One night, my friend and I were getting ready for a frat’s ~lingerie~ mixer. Since we were both in long term relationships (but mostly because we had eaten at the mall food court that day), we decided that it would be for the best if we went ‘modestly’ in Victoria Secret slips. It was definitely not an outfit I would be showing my mother pictures of, however, the look bordered on conservative compared to some of the stuff other girls were wearing.
My friend’s boyfriend was understandably less than happy when he heard the theme of that night’s mixer. My friend Facetimed him before the party, to show him that she wasn’t going in a thong (it happened), and promised to phone him when she got home. The two of them compromised on the decision that she would even wear a silk robe on top. Meanwhile, my boyfriend played video games with friends, laughing about how I was going to a party in lingerie with not even a hint of jealousy in his voice. I could’ve told him that I was wearing a bustier and a thong and he wouldn’t have given it a second thought. He’s just not the jealous type.
I am the complete opposite of my boyfriend. I despise the other girls that he’s been with, and mildly despise a lot of others for pretty unnecessary reasons. At times, I hate being as jealous as I am. I can’t help but fixate and cross-examine him on the girl who always asks for notes from him, even though he completely dismisses it (my roommate told me that its ‘normal’ for lab parters to do this, and to stop being a crazy bitch).
I hate to sound like one of those mushy girls who humble brags about her boyfriend, but he’s pretty awesome.
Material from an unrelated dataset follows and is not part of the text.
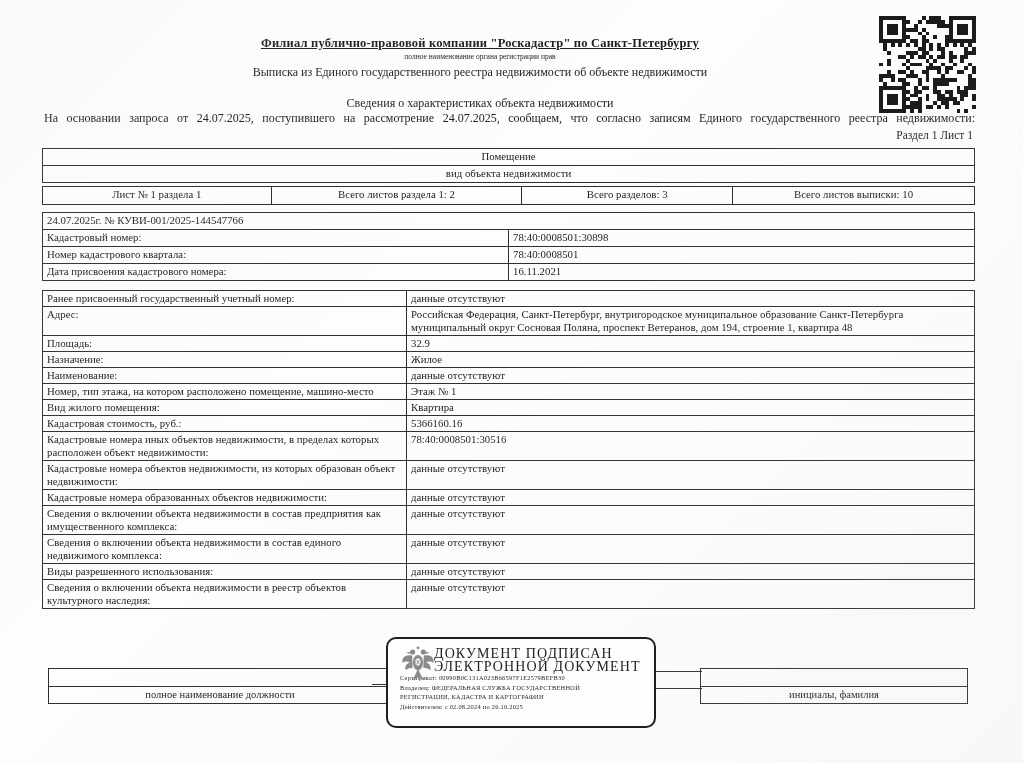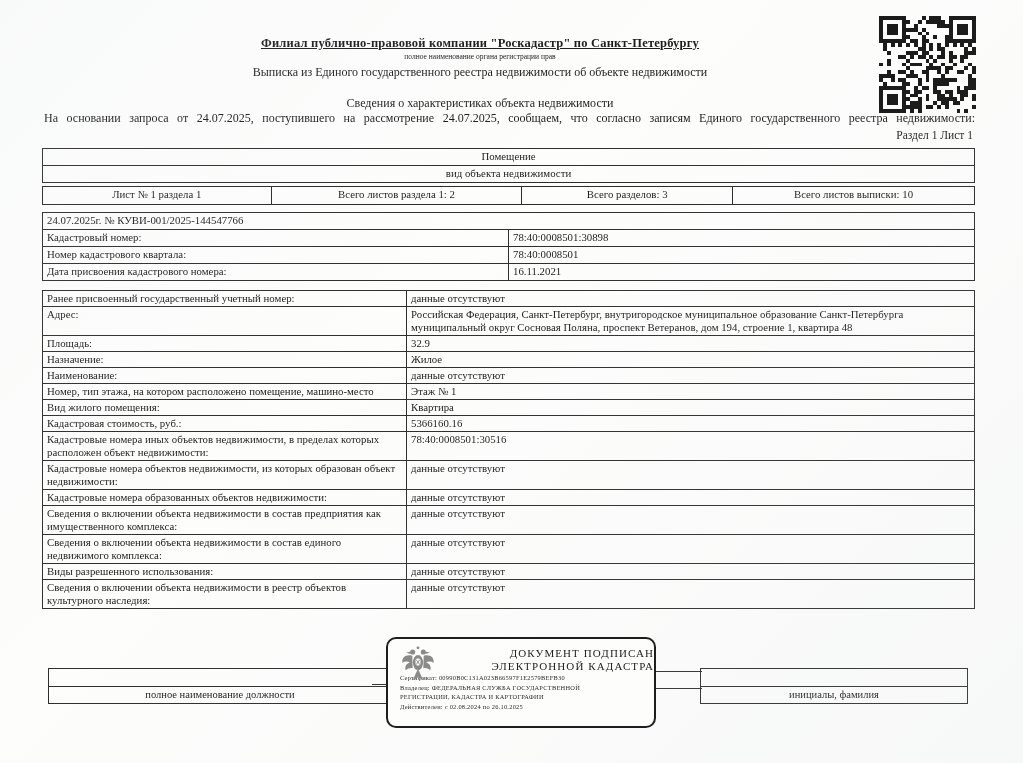"ДОКУМЕНТ ПОДПИСАН" .stamp-title { font-size: 11px -> 14px; text-align: right -> left }
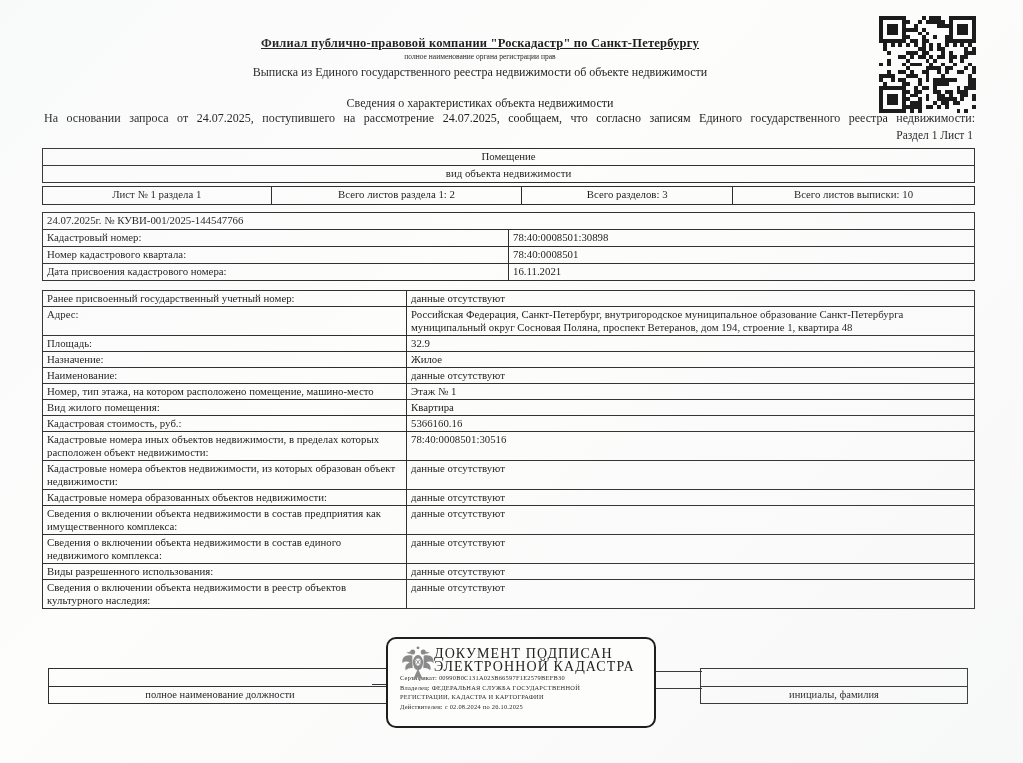"ЭЛЕКТРОННОЙ КАДАСТРА" div.stamp-title { text: КАДАСТРА -> ДОКУМЕНТ }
He tells he loves me and he would never risk messing up what we have by cheating on me, and he trusts that I feel the same way (which I do). It’s actually freakish how much he trusts me and how much faith he puts into our relationship. Even my mom has admitted to me how surprised is to see such a loyal 21-year-old guy. Loyal, like a golden retriever.
The problem is that sometimes I don’t want a golden retriever. Sometimes I want a pitbull, who, at the very least, is going to snarl at a few other guys.
One night at a bar, a decently attractive guy was relentlessly trying to talk to me. My boyfriend stood idly by until I specifically pointed out the dude trying to get at me. When I confronted him about it later, he said that he would have intervened sooner, but that he “was just proud that he was dating a girl that other guys found hot” and “didn’t want to seem like a douche.”
My friend vouched for him, saying that he was being ‘so sweet,’ which I immediately took as a hint that she might have a thing for him.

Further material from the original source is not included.